Council’s £12m damages claim against engineers over botched social housing development dismissed
A Scottish local authority which sued engineering contractors over a failed social housing development that had to be demolished for health and safety reasons has had its £12 million damages claim dismissed.
Midlothian Council raised an action against Blyth & Blyth Consulting Engineers Ltd and others following the demolition of the 64-home scheme, which became “uninhabitable” because of the danger to the health of tenants caused by gas ingress.
However, a judge in the Court of Session dismissed the action after upholding the company’s plea that any obligation to make reparation to the council has been extinguished because the proceedings were raised more than five years after the loss occurred.
Lord Doherty heard that the commercial action arose out of a social housing development built between December 2007 and June 2009 above coal strata and former mine workings at Gorebridge, which had to be demolished between May 2015 and June 2016.
The fourth defenders Blyth & Blyth Consulting Engineers advised the pursuer Midlothian Council in relation to site investigation and assessment.
In reliance on the advice the council built a development of 64 houses on the site, but it had no ground gas defence system.
The houses were occupied by tenants without incident until 7 September 2013, when one of the houses became ill after dangerous levels of toxic gas leaked into the houses.
The tenants and their families were all decanted and the homes subsequently demolished.
The council, which proposes to re-build housing on the site with a ground gas defence system, raised the present action for damages on 4 September 2018, seeking £12m for the demolition and rebuild costs and the costs associated with re-housing the tenants, claiming that the defenders failed to advise it that a ground gas defence system was required to prevent noxious gas seeping up into the houses.
‘Extinction of obligation’
However, Blyth & Blyth maintained that any right the council had to claim damagers from it had been extinguished by the operation of the short negative prescription in terms of section 6 of the Prescription and Limitation (Scotland) Act 1973.
It was argued that the breach of contract occurred in 2006 - that was the date of injuria.
Damnum occurred between December 2007 and June 2009 when the council incurred some £6m in costs constructing the development, which in hindsight was wasted expenditure was which was sufficient awareness of the occurrence of loss.
Accordingly, it was submitted that any obligation upon Blyth & Blyth to make reparation to the council had been extinguished in June 2014 - more than four years before the action against the contractor was raised on 4 September 2018.
While the council did not dispute the principle that wasted expenditure could be loss, injury or damage, it maintained that its loss here had been that it had been left with a development which was uninhabitable because it had no ground gas defence system.
There had been loss as a result of Blyth & Blyth’s breach, which had not occurred until June 2009 - when practical completion of the development had been achieved, but the council had not become aware of having suffered loss, and could not with reasonable diligence have become so aware, until 7 September 2013 at the earliest when the first complaint was made by a tenant.
Dismissing the action, the judge held that the loss, injury or damage suffered by the council was the “wasted expenditure” involved constructing in the development.
In a written opinion, Lord Doherty said: “In my opinion the pursuer suffered loss, injury or damage before practical completion.

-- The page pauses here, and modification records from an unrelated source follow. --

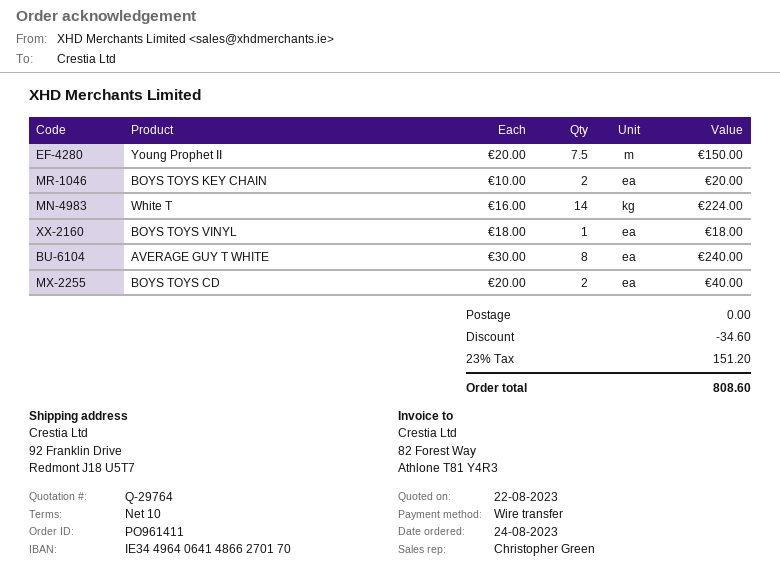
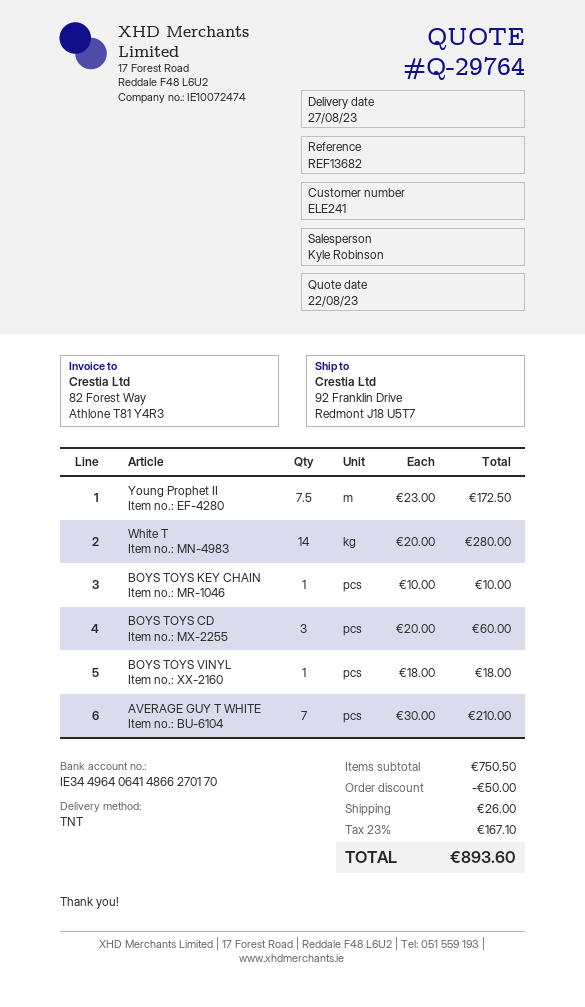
sales rep: Christopher Green -> Kyle Robinson
Young Prophet II: 7.5 x 20.00 = 150.00 -> 7.5 x 23.00 = 172.50
BOYS TOYS KEY CHAIN: 2 x 10.00 = 20.00 -> 1 x 10.00 = 10.00
White T: 14 x 16.00 = 224.00 -> 14 x 20.00 = 280.00
AVERAGE GUY T WHITE: 8 x 30.00 = 240.00 -> 7 x 30.00 = 210.00
BOYS TOYS CD: 2 x 20.00 = 40.00 -> 3 x 20.00 = 60.00
discount: 34.60 -> 50.00
shipping: 0.00 -> 26.00
tax: 23% = 151.20 -> 23% = 167.10
total: 808.60 -> 893.60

As soon as the pursuer accepted the fourth defender’s advice and acted upon it there was damnum. The pursuer (and the construction professionals and contractors it engaged) relied upon the advice in determining the development’s design and in carrying out its construction.
“The pursuer entered into contractual obligations, and it incurred expenditure, upon the basis of the advice. Unfortunately, the design and construction of the development were destined to fail from the start because they were based on the advice which the fourth defender had given.
“In my opinion the expenditure which the pursuer incurred constructing the development between December 2007 and June 2009 was loss, injury or damage caused by the fourth defender’s breach. The expenditure was wasted. It did not achieve its purpose. The whole development required to be, and was, demolished.”
He added: “The pursuer averred that it was not aware before 7 September 2013 (at the earliest) that it had suffered loss, injury or damage. I agree that on the pursuer’s averments it was unaware before that date that anything had gone wrong, or that it had suffered a detriment.
“However, it knew between December 2007 and June 2009 that it was incurring expenditure on construction of the development in reliance on the fourth defender’s advice. It did not know at the time it was being incurred that the expenditure was wasted or would fail to achieve its purpose.
“Nevertheless, as a matter of objective fact, and with the benefit of hindsight, the expenditure was wasted and it did fail to achieve its purpose. As a matter of objective fact it was ‘loss, injury or damage’.”
“In my opinion,” Lord Doherty concluded, “for the foregoing reasons, it follows that the pursuer was aware of having suffered loss, injury or damage more than five years before the action was raised on 4 September 2018; and that, accordingly, the obligation of the fourth defender to make reparation has been extinguished by the short negative prescription.”